We are going to formalize the following proposition: Let R be a Noetherian ring, M a finite R-module, and I an ideal such that IM ≠ M. Then all maximal M-sequences in I have the same length n given by

$$n = \min\{i : \operatorname{Ext}_R^i(R/I, M) \neq 0\}.$$

However I found two Ext functor (docs#CategoryTheory.Abelian.Ext and docs#Ext) in Mathlib. The first Ext docs#CategoryTheory.Abelian.Ext doesn't seem to have the HasExt instance for ModuleCat available, while the second Ext docs#Ext seems to lack the long exact sequence. Are there simple ways to address these missing properties?

Riccardo Brasca (Apr 04 2025 at 08:05):

cc @Joël Riou

Joël Riou (Apr 04 2025 at 12:33):

It is better to work with docs#CategoryTheory.Abelian.Ext because docs#Ext is meant to be removed (replaced by Abelian.Ext) in a not so distant future.
In #19591 (which should hopefully be merged soon), I show that HasExt holds when there are enough projectives (and that Ext^0 compares to Hom), which will obviously apply to suitable categories of modules. In between, you may just use HasExt as a variable.
(Also, docs#CategoryTheory.HasProjectiveDimensionLT could be of interest.)

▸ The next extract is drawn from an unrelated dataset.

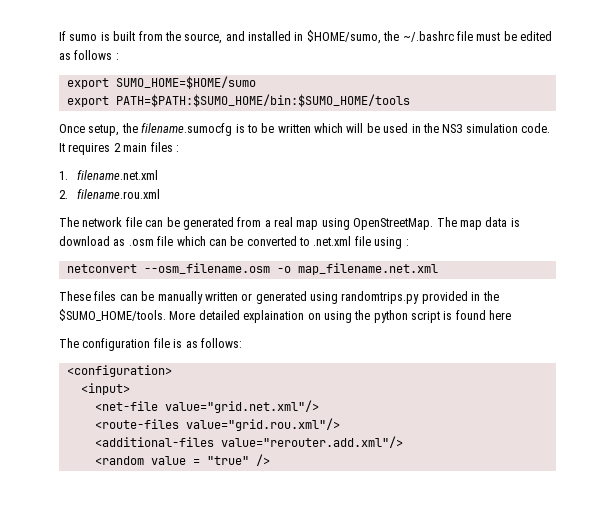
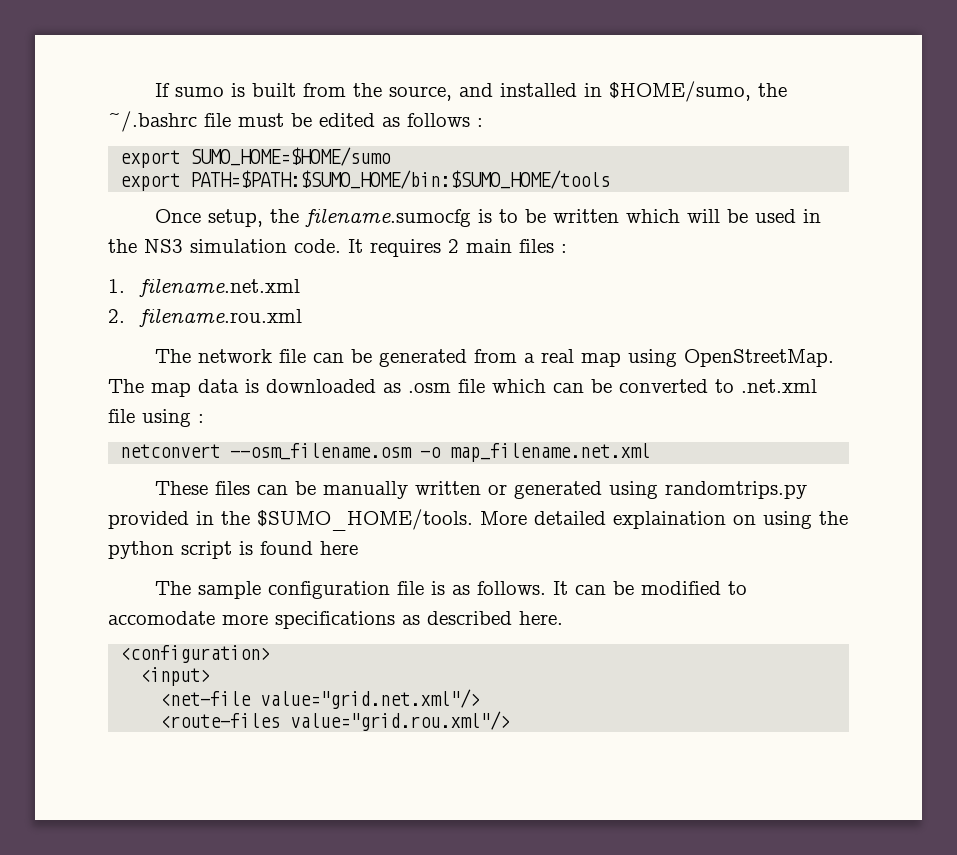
[59,236,110,246] download -> [266,379,376,393] downloaded
(79, 343) none -> [197,581,261,599] sample
[200,338,242,348] follows: -> [476,581,747,595] [108,611,563,629] follows. It can be modified to accomodate more specifications as described here.
[94,436,403,448] [94,454,270,466] // <additional-files value="rerouter.add.xml"/> // <random value = "true" /> -> (511, 721) none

Notification Bot (Apr 04 2025 at 14:04):

Yongle Hu has marked this topic as resolved.

Notification Bot (Apr 05 2025 at 06:40):

Yongle Hu has marked this topic as unresolved.

Yongle Hu (Apr 05 2025 at 06:40):

Thank you very much for your detailed reply! Regarding docs#CategoryTheory.Abelian.Ext, I still have some questions:

1. I found the theorem docs#CategoryTheory.HasExt.standard, but I'm not sure about the meaning of this theorem. Is it saying that Ext can be defined in any Abelian category (even without proving there are enough projectives)?

2. Currently there is the canonical map (X ⟶ Y) → Ext X Y 0. Can it be proven that it is an Abelian group homomorphism? Furthermore, in ModuleCat R, can Ext X Y n be equipped with an R-module structure?

3. Is it now possible to compute Ext X Y n using projective resolutions?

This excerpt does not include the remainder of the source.